Re: Error E140001: Sum of subblock sizes larger than total block content length

Posted by Julian Foad <ju...@apache.org>.
Ronald Taneza wrote:
> Hi Julian,
> 
> Thank you for your quick response and patch. I hope that this is fixed 
> in the next 1.8.x release and that CollabNet will also release an update 
> to Subversion Edge.

It should be.

> I'm still not so clear how this is exactly a problem with svnrdump 
> 1.8.19 (from Subversion Edge). This is my first time browsing through 
> the svn source code, and I hope you'll indulge me with my questions below.
> 
> We are using Subversion Edge 5.2.2 (Windows 64-bit) on a Windows Server 
> 2012 (64-bit) OS.

This bug occurred because the "%ld" format and/or the 'long' data type 
were 32-bit.
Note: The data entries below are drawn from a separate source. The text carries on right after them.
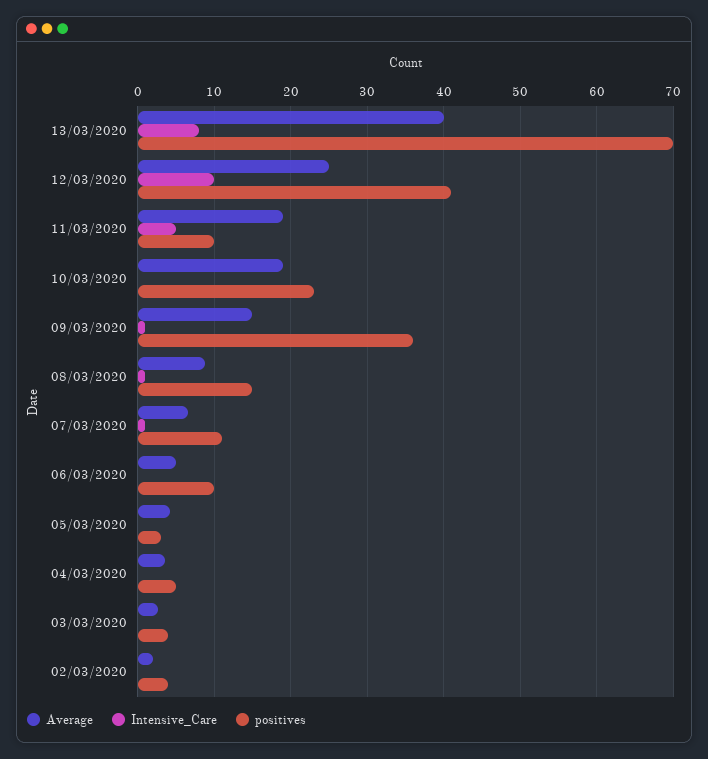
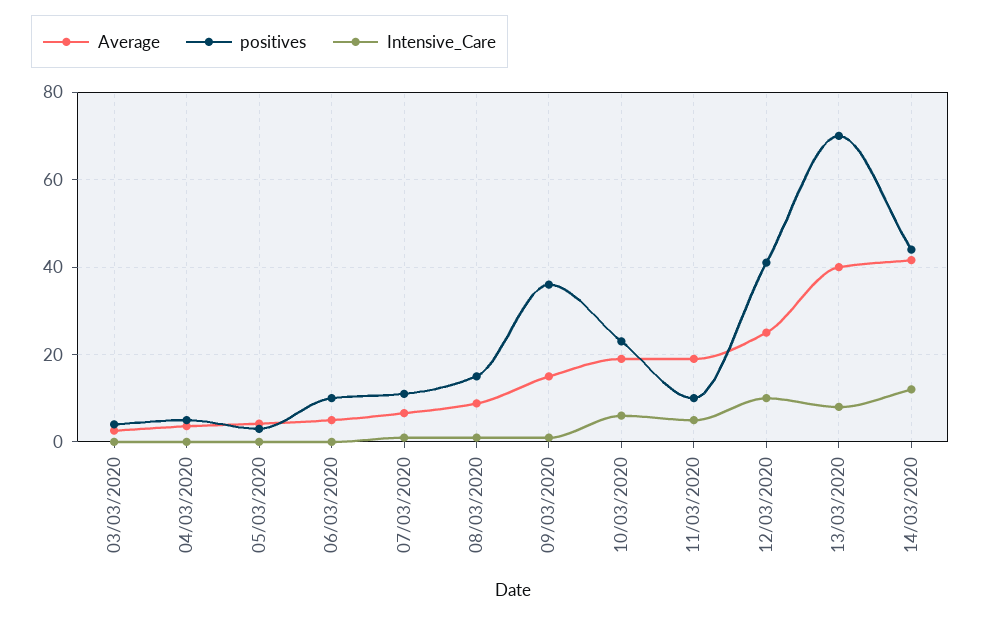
Intensive_Care, 10/03/2020: 0 -> 6
Average, 02/03/2020: 2 -> none
Intensive_Care, 02/03/2020: 0 -> none
positives, 02/03/2020: 4 -> none
Average, 14/03/2020: none -> 42
positives, 14/03/2020: none -> 44
Intensive_Care, 14/03/2020: none -> 12

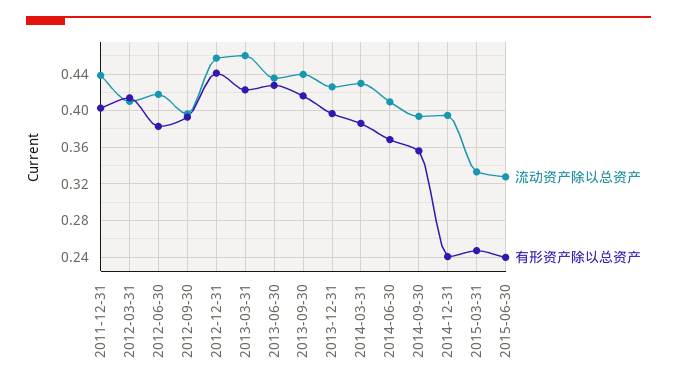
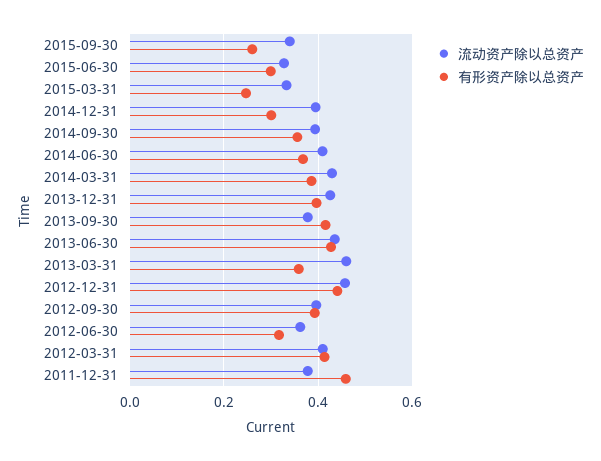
流动资产除以总资产, 2011-12-31: 0.44 -> 0.38
有形资产除以总资产, 2011-12-31: 0.4 -> 0.46
流动资产除以总资产, 2012-06-30: 0.42 -> 0.36
有形资产除以总资产, 2012-06-30: 0.38 -> 0.32
有形资产除以总资产, 2013-03-31: 0.42 -> 0.36
流动资产除以总资产, 2013-09-30: 0.44 -> 0.38
有形资产除以总资产, 2014-12-31: 0.24 -> 0.3
有形资产除以总资产, 2015-06-30: 0.24 -> 0.3
流动资产除以总资产, 2015-09-30: none -> 0.34
有形资产除以总资产, 2015-09-30: none -> 0.26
This is indeed the case:

On 64-bit Windows, 'long' is a 32-bit type (and 'long long' is 64-bit; 
on most other platforms both are 64-bit.)

( 
https://stackoverflow.com/questions/384502/what-is-the-bit-size-of-long-on-64-bit-windows#384672 
)

> I also verified that the httpd.exe, svn.exe, and svnrdump.exe binaries 
> are 64-bit. (I ran the "file xxx" command in Cygwin and also checked 
> their PE signatures as described here: 
> https://superuser.com/questions/358434/how-to-check-if-a-binary-is-32-or-64-bit-on-windows).
> 
> You mentioned:
> 
>  > SVN_ERR(svn_stream_printf(eb->stream, pool,
>                                 SVN_REPOS_DUMPFILE_CONTENT_LENGTH
>                                ": %ld\n\n",
>                                (unsigned long)info->size +
>                                  propstring->len));
> 
>  > info->size is apr_off_t ... probably 64 bits on most systems.
>  > propstring->len is apr_size_t ... probably 64 bits on most systems.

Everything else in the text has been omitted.